Don Vito Corleone Pedersen







Tuesday, August 3, 2010

Bad Computer

“Log off, that "cookies" **** makes me nervous!”
- Tony Soprano
The Sopranos

I’ve been on a bad roll with computer technology. The most recent frustration occurred Sunday, when I tried to post a funny video of Vito fighting a water cooler.
Any regular reader of Veni, Vidi, Vito could testify that I occasionally post videos, and I have never had any trouble getting the suckers to upload. But yesterday, for some inexplicable reason, the blog gods refused to cooperate.
There’s a “help” button on the top bar of the blog, so I clicked it, but that lead to more questions than answers because “help” comes from a “forum” of other technologically challenged bloggers, who cry on each other’s virtual shoulders. The whole help-forum is like a monkey teaching a chimp how to drive a car -- nobody has any business being behind the wheel of that vehicle.
Then, two weeks ago, I woke up and checked my e-mail. There were 1,200 returned messages from Mr. Viagra-Cialis, which ended up in my computer mailbox, all at 4:25 that morning. While I may lead a boring life, suffice it to say that it’s not bad enough that I would spend time sending Mr. Viagra-Cialis 1,200 emails. To add insult to injury, I got a terse e-mail from AOL saying that I had misbehaved and had broken the Terms and Agreement contract I once signed. I wrote back and said that I am the victim here!
Before I knew it, AOL kicked me off -- no more email privileges.
Thankfully, AOL does have professionals that one can correspond with, and they detected I had been a casualty of a password-stealing hacker.

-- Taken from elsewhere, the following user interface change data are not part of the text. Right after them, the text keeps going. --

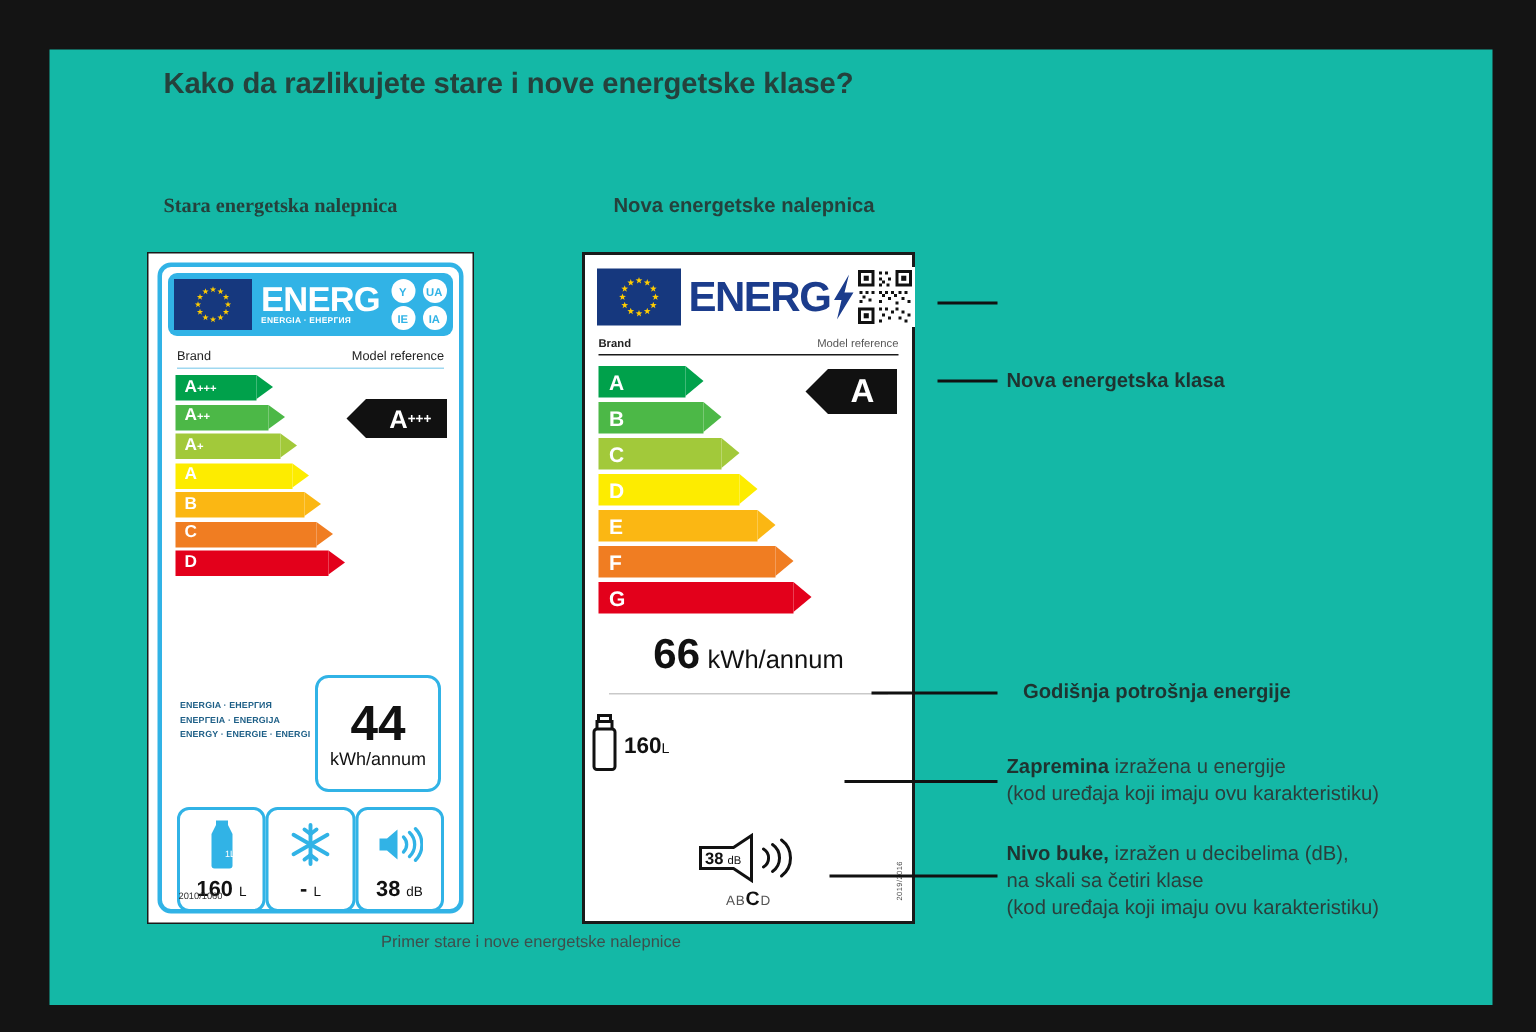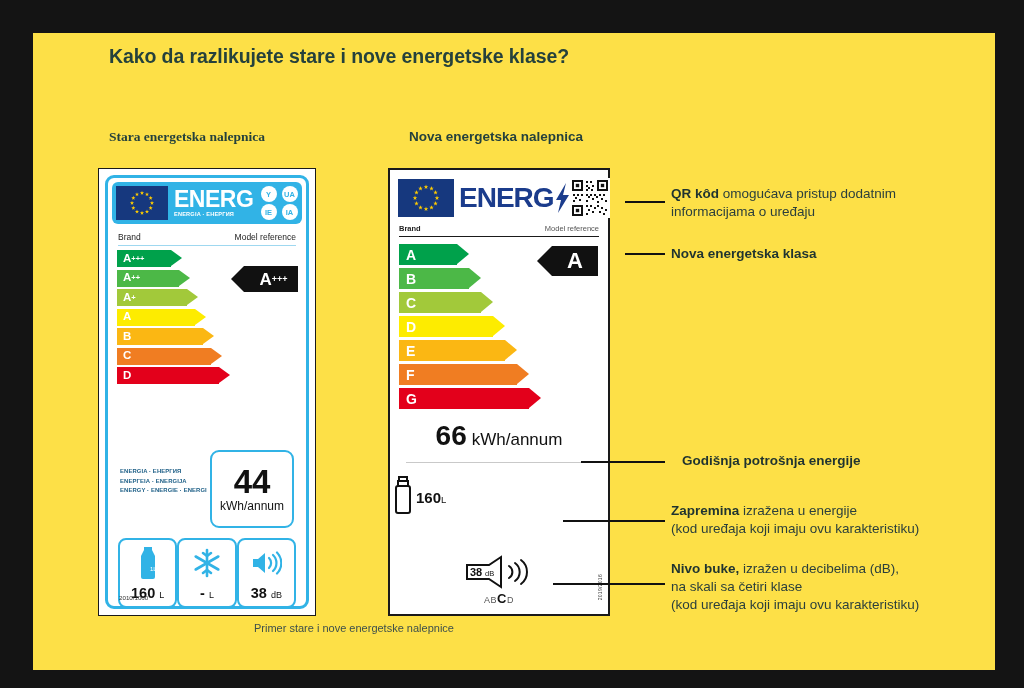--- a/index.html
+++ b/index.html
@@ -7,21 +7,21 @@
     width: 1024px; height: 688px;
     background: #141414;
     font-family: "Liberation Sans", sans-serif;
     overflow: hidden;
   }
   #root { position: relative; width: 1024px; height: 688px; background: #141414; }
 
   .card {
     position: absolute; left: 33px; top: 33px;
     width: 962px; height: 637px;
-    background: #fde047;
+    background: #14b8a6;
   }
 
   .page-title {
     position: absolute; left: 76px; top: 12px;
     font-size: 19.5px; font-weight: bold; color: #25413c;
     letter-spacing: -0.1px;
   }
 
   .sub-title {
     position: absolute;
@@ -268,21 +268,21 @@
 </style>
 </head>
 <body>
 
 <div id="root">
   <div class="card">
 
     <div class="page-title">Kako da razlikujete stare i nove energetske klase?</div>
 
     <div class="sub-title sub-old">Stara energetska nalepnica</div>
-    <div class="sub-title sub-new">Nova energetska nalepnica</div>
+    <div class="sub-title sub-new">Nova energetske nalepnica</div>
 
     <div class="old-label">
       <div class="old-inner">
 
         <div class="old-head">
           <div class="eu-flag-old">
             <svg viewBox="0 0 52 34" width="52" height="34" aria-hidden="true">
               <g fill="#ffcc00" id="oldstars">
                   <polygon points="26,4.8 26.517251022017376,6.288065044950046 28.092324335849337,6.320162612375116 26.836929734339733,7.271934955049954 27.29312755504344,8.779837387624884 26,7.88 24.70687244495656,8.779837387624884 25.163070265660267,7.271934955049954 23.907675664150663,6.320162612375116 25.482748977982624,6.288065044950046"></polygon>
                   <polygon points="31,6.1397459621556125 31.517251022017376,7.627811007105659 33.09232433584934,7.6599085745307285 31.836929734339733,8.611680917205566 32.29312755504344,10.119583349780497 31,9.219745962155613 29.70687244495656,10.119583349780497 30.163070265660267,8.611680917205566 28.907675664150663,7.6599085745307285 30.482748977982624,7.627811007105659"></polygon>
@@ -553,24 +553,20 @@
             <path d="M60 5 a15 15 0 0 1 0 24"></path>
           </g>
         </svg>
         <div class="noise-scale" id="noise-scale"><span>A</span><span>B</span><b>C</b><span>D</span></div>
       </div>
 
       <div class="reg-new">2019/2016</div>
     </div>
 
     <div class="leader" style="left:592px; top:168px; width:40px;"></div>
-    <div class="anno" style="left:638px; top:152px; width:330px;">
-      <b>QR kôd</b><span> omogućava pristup dodatnim</span><br>
-      <span>informacijama o uređaju</span>
-    </div>
 
     <div class="leader" style="left:592px; top:220px; width:40px;"></div>
     <div class="anno" style="left:638px; top:212px; width:330px;">
       <b>Nova energetska klasa</b>
     </div>
 
     <div class="leader" style="left:548px; top:428px; width:84px;"></div>
     <div class="anno" style="left:638px; top:419px; width:330px;margin-left:11px;">
       <b>Godišnja potrošnja energije</b>
     </div>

Within a half hour, I was re-instated.
About six months ago, many of my Facebook friends got a message from me that offered colon-cleansing services. That was embarrassing. Once again, I fell prey to password-stealing mischief.
These hackers have become pests in my life. The only way it’s going to stop is if Mr. Viagra-Cialis finds the password-stealing hacker and gives him a good, old-fashioned colon cleansing.

Sunday, August 1, 2010

Technical difficulties

Dear Readers,
Veni, Vidi, Vito is experiencing technical difficulties with video. Your patience is appreciated.